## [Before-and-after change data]
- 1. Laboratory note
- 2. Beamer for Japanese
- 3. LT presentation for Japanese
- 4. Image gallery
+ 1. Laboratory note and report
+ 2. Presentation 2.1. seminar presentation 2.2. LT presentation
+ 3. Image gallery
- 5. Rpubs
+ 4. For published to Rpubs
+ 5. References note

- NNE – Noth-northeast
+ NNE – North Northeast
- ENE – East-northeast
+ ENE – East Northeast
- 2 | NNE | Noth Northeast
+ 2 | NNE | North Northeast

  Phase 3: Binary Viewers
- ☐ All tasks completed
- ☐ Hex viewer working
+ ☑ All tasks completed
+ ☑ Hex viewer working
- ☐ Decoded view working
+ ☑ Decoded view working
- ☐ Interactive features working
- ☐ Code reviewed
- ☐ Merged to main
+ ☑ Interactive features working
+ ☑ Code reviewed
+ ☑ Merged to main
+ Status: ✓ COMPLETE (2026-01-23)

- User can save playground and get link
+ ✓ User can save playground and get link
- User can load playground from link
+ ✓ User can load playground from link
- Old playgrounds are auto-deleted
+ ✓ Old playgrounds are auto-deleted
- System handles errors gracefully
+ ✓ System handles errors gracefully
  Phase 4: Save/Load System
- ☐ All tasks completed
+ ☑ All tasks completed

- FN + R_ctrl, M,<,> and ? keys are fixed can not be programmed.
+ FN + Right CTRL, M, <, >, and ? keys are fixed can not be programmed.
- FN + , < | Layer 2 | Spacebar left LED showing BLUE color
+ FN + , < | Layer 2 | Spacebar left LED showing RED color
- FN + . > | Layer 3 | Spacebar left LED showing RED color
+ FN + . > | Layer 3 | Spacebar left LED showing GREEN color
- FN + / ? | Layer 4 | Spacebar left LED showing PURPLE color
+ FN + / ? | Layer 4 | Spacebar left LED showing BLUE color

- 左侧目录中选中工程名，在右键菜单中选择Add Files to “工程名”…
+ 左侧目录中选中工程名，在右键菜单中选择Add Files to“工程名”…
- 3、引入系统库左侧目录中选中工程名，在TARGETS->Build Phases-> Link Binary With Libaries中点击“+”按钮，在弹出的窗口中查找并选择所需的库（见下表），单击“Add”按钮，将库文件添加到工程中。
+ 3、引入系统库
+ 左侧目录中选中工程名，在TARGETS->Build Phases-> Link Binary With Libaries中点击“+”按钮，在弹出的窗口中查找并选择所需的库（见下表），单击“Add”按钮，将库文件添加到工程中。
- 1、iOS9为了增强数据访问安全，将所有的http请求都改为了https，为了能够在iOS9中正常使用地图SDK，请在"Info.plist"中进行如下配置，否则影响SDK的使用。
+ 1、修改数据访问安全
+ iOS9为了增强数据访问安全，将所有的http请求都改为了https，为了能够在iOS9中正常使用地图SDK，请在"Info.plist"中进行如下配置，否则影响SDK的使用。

## [WORK REQUIRED]
Every single record must be transcribed exactly as it stands.

## [TASK SOLUTION]
- 1. Laboratory note
- 2. Beamer for Japanese
- 3. LT presentation for Japanese
- 4. Image gallery
+ 1. Laboratory note and report
+ 2. Presentation 2.1. seminar presentation 2.2. LT presentation
+ 3. Image gallery
- 5. Rpubs
+ 4. For published to Rpubs
+ 5. References note

- NNE – Noth-northeast
+ NNE – North Northeast
- ENE – East-northeast
+ ENE – East Northeast
- 2 | NNE | Noth Northeast
+ 2 | NNE | North Northeast

  Phase 3: Binary Viewers
- ☐ All tasks completed
- ☐ Hex viewer working
+ ☑ All tasks completed
+ ☑ Hex viewer working
- ☐ Decoded view working
+ ☑ Decoded view working
- ☐ Interactive features working
- ☐ Code reviewed
- ☐ Merged to main
+ ☑ Interactive features working
+ ☑ Code reviewed
+ ☑ Merged to main
+ Status: ✓ COMPLETE (2026-01-23)

- User can save playground and get link
+ ✓ User can save playground and get link
- User can load playground from link
+ ✓ User can load playground from link
- Old playgrounds are auto-deleted
+ ✓ Old playgrounds are auto-deleted
- System handles errors gracefully
+ ✓ System handles errors gracefully
  Phase 4: Save/Load System
- ☐ All tasks completed
+ ☑ All tasks completed

- FN + R_ctrl, M,<,> and ? keys are fixed can not be programmed.
+ FN + Right CTRL, M, <, >, and ? keys are fixed can not be programmed.
- FN + , < | Layer 2 | Spacebar left LED showing BLUE color
+ FN + , < | Layer 2 | Spacebar left LED showing RED color
- FN + . > | Layer 3 | Spacebar left LED showing RED color
+ FN + . > | Layer 3 | Spacebar left LED showing GREEN color
- FN + / ? | Layer 4 | Spacebar left LED showing PURPLE color
+ FN + / ? | Layer 4 | Spacebar left LED showing BLUE color

- 左侧目录中选中工程名，在右键菜单中选择Add Files to “工程名”…
+ 左侧目录中选中工程名，在右键菜单中选择Add Files to“工程名”…
- 3、引入系统库左侧目录中选中工程名，在TARGETS->Build Phases-> Link Binary With Libaries中点击“+”按钮，在弹出的窗口中查找并选择所需的库（见下表），单击“Add”按钮，将库文件添加到工程中。
+ 3、引入系统库
+ 左侧目录中选中工程名，在TARGETS->Build Phases-> Link Binary With Libaries中点击“+”按钮，在弹出的窗口中查找并选择所需的库（见下表），单击“Add”按钮，将库文件添加到工程中。
- 1、iOS9为了增强数据访问安全，将所有的http请求都改为了https，为了能够在iOS9中正常使用地图SDK，请在"Info.plist"中进行如下配置，否则影响SDK的使用。
+ 1、修改数据访问安全
+ iOS9为了增强数据访问安全，将所有的http请求都改为了https，为了能够在iOS9中正常使用地图SDK，请在"Info.plist"中进行如下配置，否则影响SDK的使用。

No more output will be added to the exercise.